Que "princípios"? Respeitar a integridade territorial dos novos e velhos estados, resolver pacificamente os conflitos fronteiriços, envolver organizações regionais e a ONU, sempre que haja estatutos contestados. Os mesmos membros da EU e da OTAN dizem que o Kosovo não foi "excepção" a este raciocínio, porque passou por um longo período de "transição", sob forma de protectorado internacional, mandatado pelas Nações Unidas, e optou por uma independência também vigiada. Por outro lado, o estado a que formalmente pertencia, a Jugoslávia, deixara de existir, e toda a sua estrutura ficou, de facto e de direito, sob negociação.
E quais os "meios", frente à Rússia? Diplomacia "musculada" ou alusões, mais ou menos vagas, a fórmulas militares? Sanções ou diálogo "diferente"? Negócios como antes, ou "suspensão"? Revisão completa de relações, ou mera microdiscussão técnica? Inquérito policial a "quem disparou primeiro", na Ossétia do Sul, ou cheque em branco à versão das partes? Conselho de moderação a Saakashvili, ou conselho de moderação a Medvedev/Putin?
Claro que os "meios" diferentes reflectem "perspectivas" diversas.
Citando o MNE português, para uns a Rússia é um "inimigo", e para outros representa apenas um "risco". Ou seja: uns olham-na como ameaça permanente, insolúvel sem conflito, outros encaram-na como ameaça episódica, resolúvel sem força. 
Uns entendem-na como actor estranho ao "Ocidente", enquanto que os outros a consideram uma parte (porventura "estranha", a espaços) do mesmo Ocidente. 
Uns lembram as guerras em que a velha Rússia participou, ao lado das potências europeias e "ocidentais", outros os conflitos em que se opôs a elas.
Mas o que pensa a própria Rússia? Para muitos, o discurso de Putin do ano passado, em Munique, anunciou a filosofia.
Segundo o ex-presidente e actual chefe de Governo, depois acompanhado pelo antecessor/sucessor Medvedev, pelo MNE Lavrov, pelo ex-MDN Ivanov, e por declarações e artigos de vários generais e ex-generais, os princípios basilares são, sem distinção de precedência:
a) Rejeição da ideia de uma "hiperpotência" como árbitro do sistema internacional.
b) Reconhecimento dos "interesses privilegiados" de Moscovo, em áreas do Mundo onde os russos vivem, como comunidade importante.
c) Admissão de um plano de protecção desses "interesses", e de resgate de russos em risco, fora de fronteiras, sempre que não haja outros meios.

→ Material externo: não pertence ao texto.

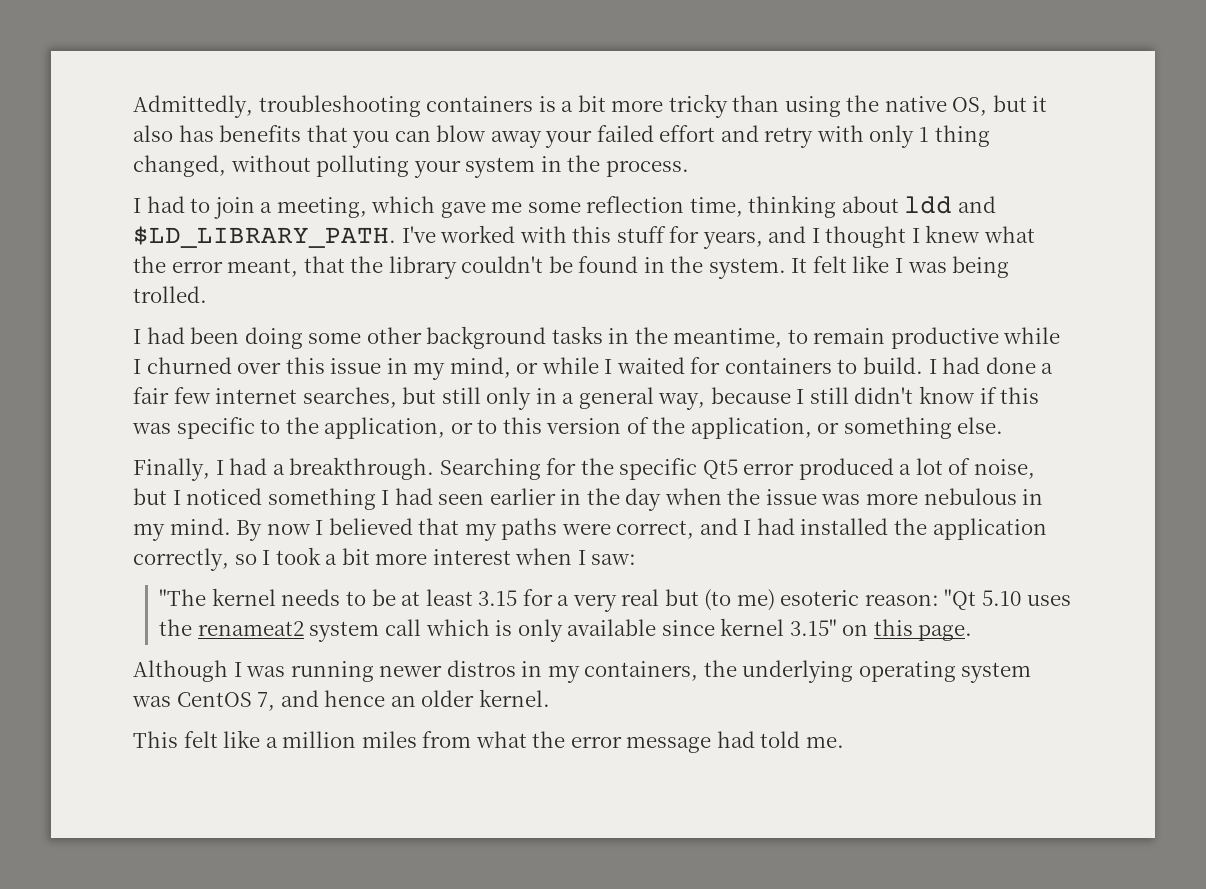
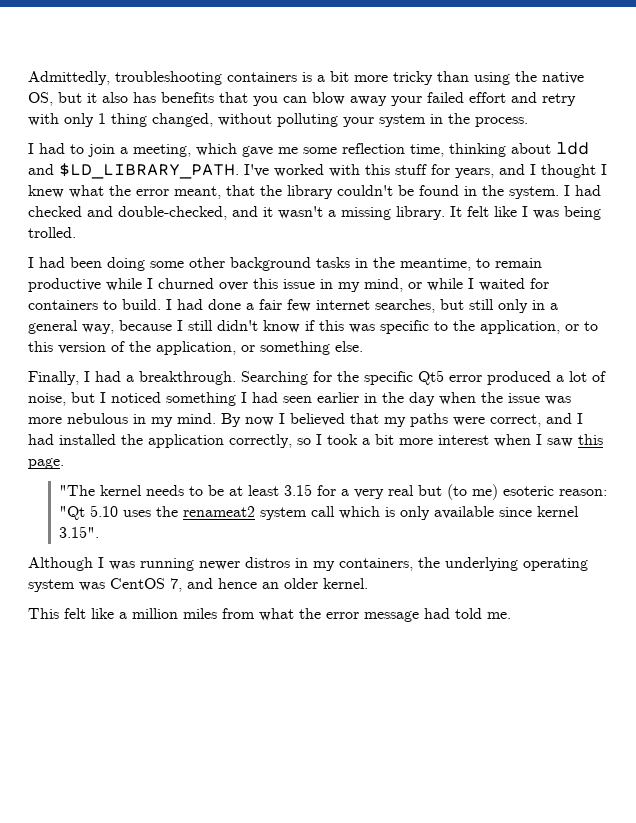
(786, 268) none -> [564,185,601,196] [28,206,445,220] I had checked and double-checked, and it wasn't a missing library.
[591,554,637,565] saw: -> [547,434,603,447] [28,458,64,469] saw this page.
[789,619,973,641] 3.15" on this page. -> [59,526,100,538] 3.15".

d) Adopção, pela Rússia, dos grandes princípios da "guerra contra o terrorismo", mas incluindo aí a luta aos grupos alegadamente "nacionalistas", como a guerrilha chechena.
e) Admissão de que a "soberania" da Rússia é o valor supremo.
f) Possibilidade de intervenção "dissuasora" no exterior, face a um perigo real e iminente.
g) Inclusão da protecção da economia nacional e dos recursos energéticos, nas grandes linhas da política de defesa e segurança.
Para sustentar estes fins, a reforma militar de que vimos falando é um elemento. Mas esta é apenas parte de uma mudança mais geral. Nas palavras do ex-comandante da frota do Mar Negro, almirante Eduard Beltin, "muitos não percebem que as forças armadas não podem ser melhores, ou piores, do que a sociedade que as fornece e forma".